PREFACE TO THE THIRD EDITION


Among those who play cards for the intellectual amusement they afford, rather than as an excuse for gambling, Skat still holds its position as the best of all card games. It has all the strong points of bridge in giving full scope for the display of skill and judgment, both in bidding and play, with the additional advantage that the player who is chiefly responsible for the result is not at the mercy of any partner, which is, and has always been, the one fatal defect of bridge.

The one objection usually made to Skat, is the supposed difficulty of learning the game, it having, unfortunately, started with the reputation of being complicated. At the time this charge was made, the comparison was with whist, then the public favorite, and the easiest game in the world to learn. "Follow suit or trump." That is all there was to learn about playing whist.

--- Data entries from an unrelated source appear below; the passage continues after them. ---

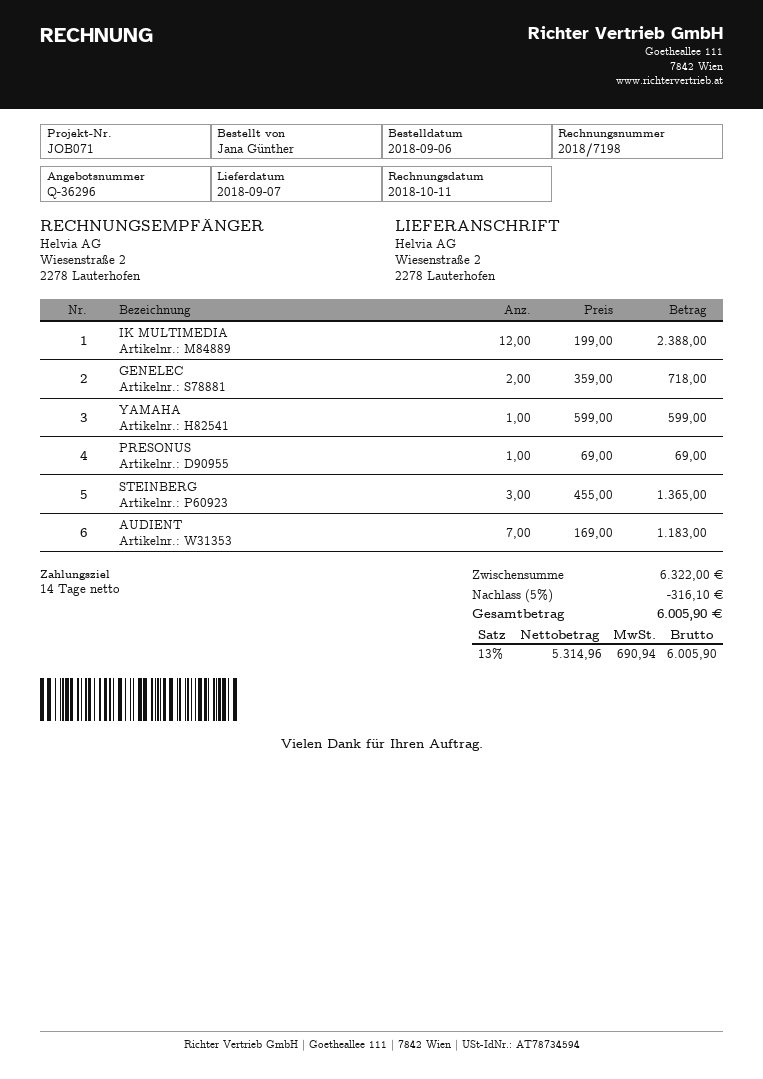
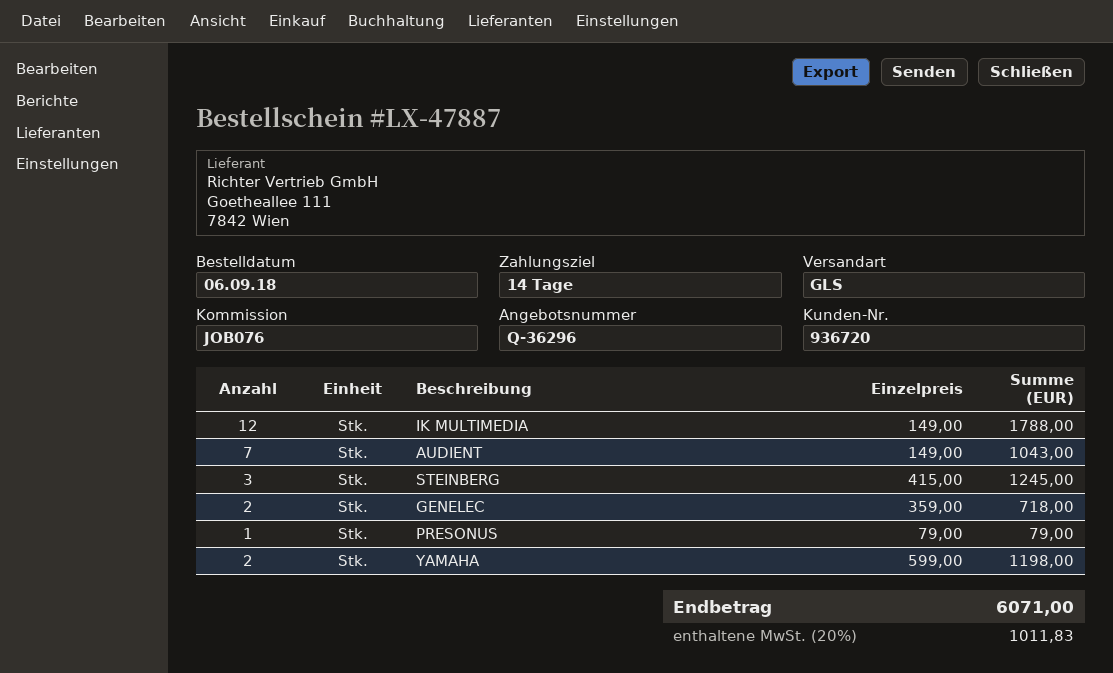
reference: JOB071 -> JOB076
IK MULTIMEDIA: 12 x 199.00 = 2388.00 -> 12 x 149.00 = 1788.00
YAMAHA: 1 x 599.00 = 599.00 -> 2 x 599.00 = 1198.00
PRESONUS: 1 x 69.00 = 69.00 -> 1 x 79.00 = 79.00
STEINBERG: 3 x 455.00 = 1365.00 -> 3 x 415.00 = 1245.00
AUDIENT: 7 x 169.00 = 1183.00 -> 7 x 149.00 = 1043.00
discount: 5% = 316.10 -> none
tax: 13% = 690.94 -> 20% = 1011.83
total: 6005.90 -> 6071.00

The objections to the complications of Skat have been largely removed by the introduction of what are technically called "Gucki Solos," the highest bidder taking the Skat cards into his hand before naming his game. This cuts out a great many of the uncertainties of the bidding and complications in the scoring, and removes one of the chief difficulties of learning the game as first played in this country, fifteen or twenty years ago. As now generally played, there is no uncertainty as to what cards are in the Skat, or out against the highest bidder. The game has now all the fascinations and possibilities of Auction Bridge, with none of its drawbacks. At no distant day, Skat may be the national game.

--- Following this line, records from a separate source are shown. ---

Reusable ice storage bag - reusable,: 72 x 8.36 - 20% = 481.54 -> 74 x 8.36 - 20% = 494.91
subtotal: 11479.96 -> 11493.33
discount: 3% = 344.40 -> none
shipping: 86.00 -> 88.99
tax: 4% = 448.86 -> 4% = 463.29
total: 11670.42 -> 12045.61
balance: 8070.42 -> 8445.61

The game described in the following pages is the official game, as regulated by the laws of the American Skat League, but the remarks made in connection with Solos, page 84, 93 and 161, will explain the difference between the official game, as still played in the annual tournaments of the American Skat League, and the popular game of the clubs.

R. F. Foster, 532 Monroe Street, Brooklyn, N. Y. January, 1922.

* * * * *

PREFACE TO THE FIRST EDITION


The following pages are an attempt to present the elements of the modern game of Skat in such a manner that the reader may understand it, and the student may sit down and play it.

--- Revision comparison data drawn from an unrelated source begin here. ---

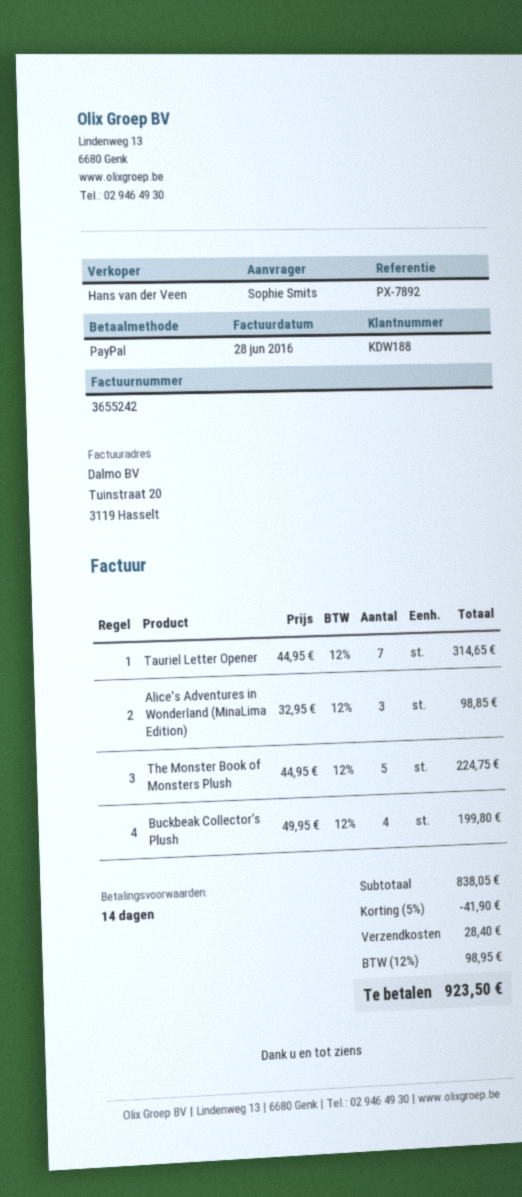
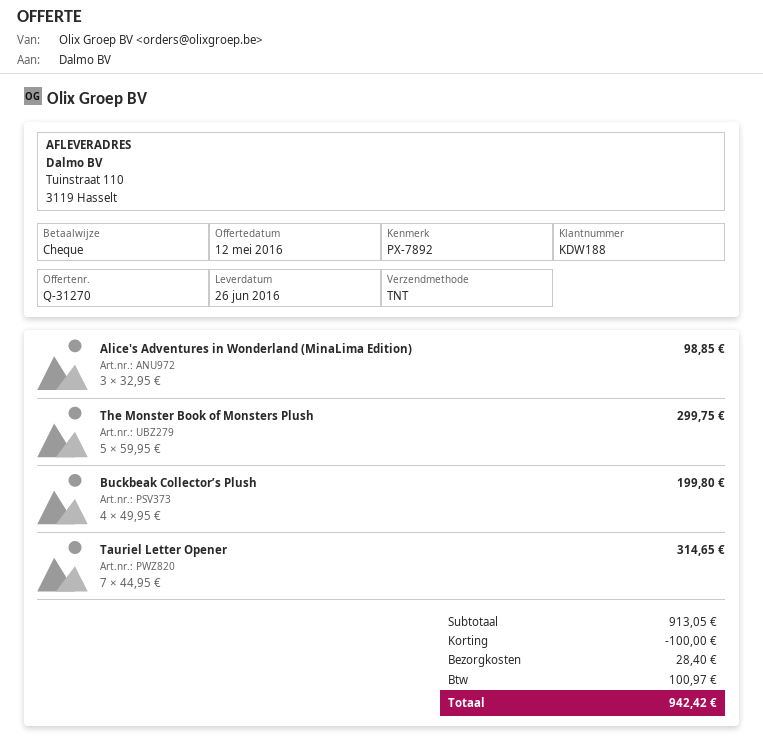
payment method: PayPal -> cheque
The Monster Book of Monsters Plush: 5 x 44.95 = 224.75 -> 5 x 59.95 = 299.75
subtotal: 838.05 -> 913.05
discount: 41.90 -> 100.00
tax: 98.95 -> 100.97
total: 923.50 -> 942.42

Many persons have played Skat for a number of years without understanding it as they should, and the few who have read any text-books on the subject seem to have learnt little or nothing from them. While the authors of these books may have been masters of the game they wrote about, they do not seem to have possessed the ability to communicate their knowledge to others. The matter contained in these text-books is presented to the mind in such a manner as to confuse, rather than assist, and the usual result of their perusal is to discourage and dismay.

The complications and difficulties of which one hears so much exist only in the imagination of those who have not studied the subject. If the game is properly presented to the pupil, it is easily mastered, and I have found that in ten lessons of one hour each I can make any person of ordinary intelligence a better Skat-player than the majority of those who have simply picked up the game, although they may have played it for years. The results of this experience in teaching are given in the chapters that follow.

I wish to express my indebtedness to Herr K. Buhle of Leipzig (whose works on the game in German I have always recommended as classics in their way), for many of the illustrative hands and principles which are used in the present work.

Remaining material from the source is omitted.